Squads of hatred and violence are strategically activated to disrupt conversation on issues of common concern

•In 1598 a group of Vaishnava clergy sought the King’s permission to install an idol of Vishnu at Chidambaram, the site probably of the most sacred of Shiva temples in the subcontinent. Horrified Shaiva priests responded by a threat to commit mass suicide to protest this. Indeed, twenty of them jumped to their death from the gopuram. This telling detail from a recent book on pluralism by a young American scholar, Elaine Fischer, vividly illustrates the nature of religious violence in early modern India. Worshippers would rather give up their own life than take the life of others with different beliefs and practices. Killing someone from another sect was simply inconceivable!

•In the light of this, what is happening today is cataclysmic. India has had many faults but eliminating people for holding different beliefs was certainly not one of them. For more than two millennia, India has had vibrant traditions of atheism and rationalism — the Jains, Buddhists, followers of Mimansa and Samkhya. They were vigorously opposed by worshippers of gods and goddesses and ritualists of all hue, but were never viewed as an existential threat. Claims of superiority were frequently made in public alongside scathing satire, and black humour. There was vitriol too, but physical violence was rare. Ashoka’s inscriptions as early as the 3rd century exhort different religio-philosophical groups to refrain from insulting and humiliating hate speech. Ashoka does not even consider it worth mentioning that people must abjure injuring, leave alone killing each other. He takes it for granted that this does not happen in his kingdom. This is not to say that ancient societies were entirely peaceful. They were rocked by political violence and the everyday violence integral to all hierarchical societies. However, what India did not witness until the advent of colonial modernity is what may be called ideological violence.

Forms of violence

•Violence comes in many forms. One kind that springs from greed, anger and fear has been around forever — call this plain violence. Then, of course, there is political violence, i.e. violence to conquer territory, to acquire and maintain state power. Yet another, third form of violence has existed, which might be called ritual violence — in archaic societies, occasionally humans, but far more frequently animals, were slaughtered and sacrificed to procure this-worldly goods as well as to maintain cosmic order. In India, some of this ritual violence also ensued from the distinction between pure and impure, i.e. caste violence.

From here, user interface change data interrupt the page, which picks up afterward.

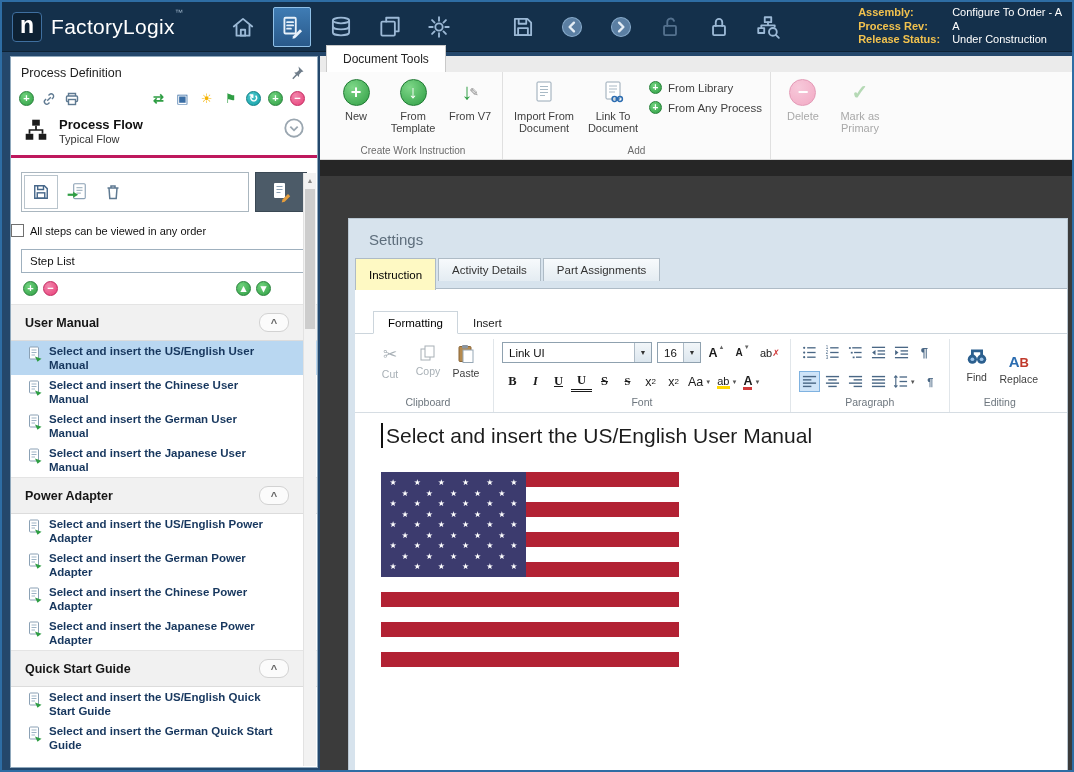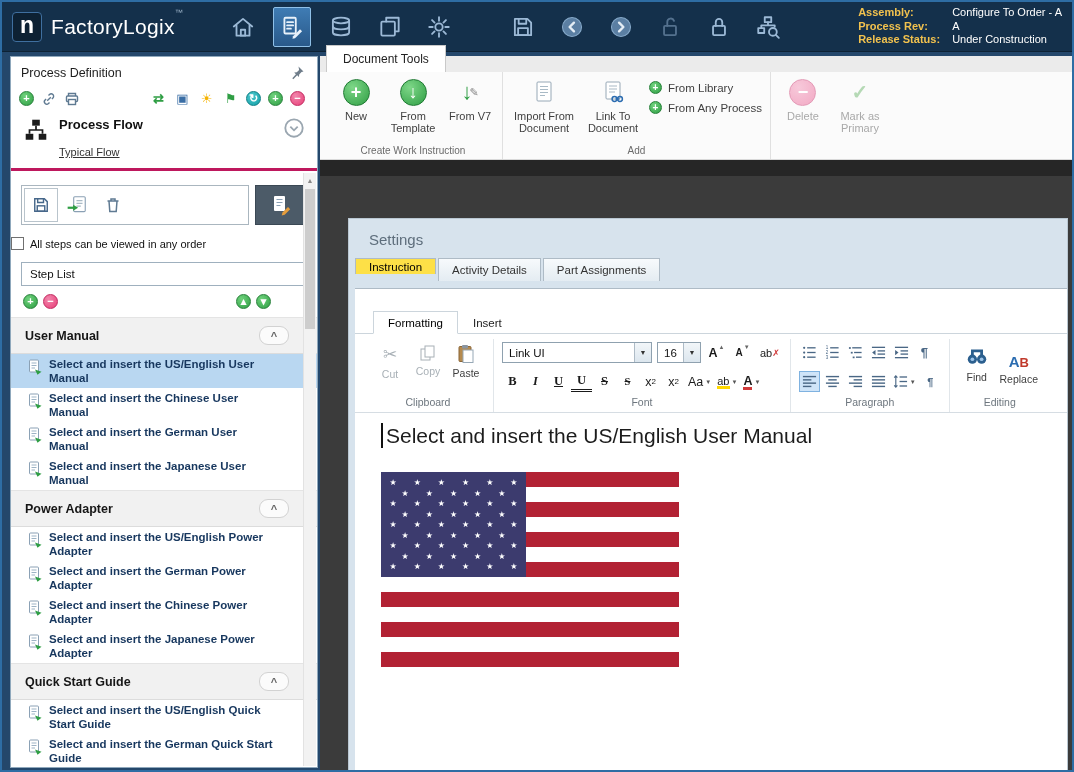--- a/index.html
+++ b/index.html
@@ -36,21 +36,21 @@
   .i16 { width:16px; height:16px; stroke:#5f7a92; fill:none; stroke-width:1.4; }
   .glyph16 { width:17px; height:17px; display:flex; align-items:center; justify-content:center; font-size:13px; line-height:1; }
   .circle-ic { width:15px; height:15px; border-radius:50%; color:#fff; font-size:11px; font-weight:bold;
                display:flex; align-items:center; justify-content:center; line-height:1; }
   .green  { background:radial-gradient(circle at 35% 30%,#6fd27c,#2f9e44); border:1px solid #27813a; }
   .pink   { background:radial-gradient(circle at 35% 30%,#f286ac,#e83e78); border:1px solid #c22a60; }
   .teal   { background:radial-gradient(circle at 35% 30%,#4cc7cc,#13a0a8); border:1px solid #0d7e85; }
   .flow-row { display:flex; align-items:flex-start; padding:4px 12px 10px 12px; border-bottom:3px solid #be185d; }
   .flow-text { margin-left:10px; }
   .flow-title { font-weight:bold; font-size:13px; color:#101010; }
-  .flow-sub { font-size:11px; color:#333; margin-top:14px;text-decoration:underline; }
+  .flow-sub { font-size:11px; color:#333; margin-top:1px; }
   .toolbar-row { display:flex; align-items:center; margin:14px 10px 0 10px; height:40px; }
   .tb-box { display:flex; align-items:center; border:1px solid #aab6bf; height:40px; flex:1; padding:2px; gap:2px; background:#fff; }
   .tbtn { width:34px; height:34px; display:flex; align-items:center; justify-content:center; }
   .tbtn.boxed { border:1px solid #b9c4cc; }
   .dark-btn { width:52px; height:40px; background:#4c5b68; border:1px solid #3a4854; display:flex; align-items:center; justify-content:center; margin-left:6px; }
   .chk-row { display:flex; align-items:center; gap:6px; padding:12px 10px 0 0; font-size:11px; color:#111; }
   .cbox { width:13px; height:13px; border:1px solid #707070; background:#fff; flex:none; }
   .steplist-head { margin:12px 10px 0 10px; border:1px solid #9fb0be; height:24px; display:flex; align-items:center;
                    padding-left:8px; font-size:11.5px; color:#111; background:#fff; }
   .step-actions { display:flex; align-items:center; gap:5px; padding:8px 10px 5px 12px; }
@@ -91,21 +91,21 @@
   .mini-green { width:13px; height:13px; font-size:10px; }
   .check-pale { color:#b5d9b5; font-size:20px; font-weight:bold; }
 
   .dark { flex:1; background:#3b3b3b; position:relative; }
   .dark-band { position:absolute; left:0; top:0; right:0; height:16px; background:#262626; }
   .settings { position:absolute; left:28px; top:58px; right:4px; bottom:0; background:#d7e3ed; border:1px solid #b9c7d2; border-bottom:none; }
   .settings-title { padding:12px 0 0 20px; font-size:15px; color:#5e6e7c; }
   .settings-tabs { display:flex; margin:10px 0 0 6px; position:relative; z-index:2; }
   .s-tab { height:23px; padding:0 13px; display:flex; align-items:center; font-size:11.5px; color:#333;
            background:linear-gradient(#f7fafc,#e4ecf2); border:1px solid #aebbc6; border-bottom:none; margin-right:2px; }
-  .s-tab.active { background:#fde047; color:#000; height:16px; margin-bottom:-1px; }
+  .s-tab.active { background:#fef9c3; color:#000; height:32px; margin-bottom:-1px; }
   .settings-body { position:absolute; left:6px; right:0; top:69px; bottom:0; background:#fff; border-top:1px solid #aebbc6; overflow:hidden; }
   .editor-tabs-row { display:flex; padding:22px 0 0 18px; border-bottom:1px solid #ccd5dc; }
   .e-tab { padding:5px 14px 4px; font-size:11.5px; color:#222; border:1px solid transparent; margin-bottom:-1px; }
   .e-tab.active { background:#fff; border-color:#ccd5dc; border-bottom-color:#fff; color:#000; }
 
   .fmt-toolbar { display:flex; align-items:stretch; padding:5px 0 0 8px; border-bottom:1px solid #d6dde3; }
   .fg { display:flex; flex-direction:column; padding:0 8px; border-right:1px solid #e1e6ea; }
   .fg-body { flex:1; display:flex; }
   .fg-label { text-align:center; font-size:10.5px; color:#6d767e; padding:4px 0 4px; }
   .clip-btn { width:38px; display:flex; flex-direction:column; align-items:center; gap:3px; padding-top:5px; }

•Ideological violence is different from all these forms of violence — it stems from the dogma that one’s own beliefs and practices are so precious, so unique, that they alone must be publicly visible. Since these are inherently indisputable and have a monopoly over truth, any challenge to them is wasteful or pernicious and therefore must be silenced or erased. It is accompanied by the idea that those with identical beliefs share a special bond of brotherhood which must not be severed by the slightest deviation from within; therefore, internal dissenters must not be tolerated. On the other hand, those who hold different beliefs are outsiders to be fought, expelled, even exterminated.

•Ideological violence was once linked to the development of a certain conception of religion, and therefore can also be called religious violence. But in the last two centuries it has permeated a cluster of non-religious ideologies such as Stalinism, Fascism and xenophobic nationalism. Perhaps that is why it is best to call it not religious but ideological violence.

•The horrifying spate of murders – Narendra Dabholkar, Govind Pansare, M.M. Kalburgi and Gauri Lankesh – by what appears to be the same kind of killers has shown us a new face of this very ideological violence. To be sure, shades of ideological violence are found in inter-sectarian warfare in West Bengal, and Kerala is currently beset with ideologically motivated inter-group violence, but what is unique about these killings is that violence is directed by assassination squads run by hate groups against hapless individuals merely for holding and expressing their different views in public. This pernicious squad-violence against ordinary middle-class professionals is unique in recent Indian history.

A new fear

•One other feature of these serial assassinations is deeply troubling: unless quickly contained, they generate a new kind of fear and a new set of fearful people. It is true, of course, that some or the other group of people have always lived in fear in our society. For instance, Dalits in villages perpetually on the brink of upper-caste violence, women who can never fearlessly venture out at night, journalists in small towns who routinely face the wrath of the powerful, minorities during and in the aftermath of riots, and even middle- and upper-class families who live in gated communities in cities such as Delhi. But what is new and shocking about these recent murders is the attempt to silence assertive, public-spirited citizens in metropolitan towns — an effect also sought to be achieved by the legal intimidation of intellectuals and activists.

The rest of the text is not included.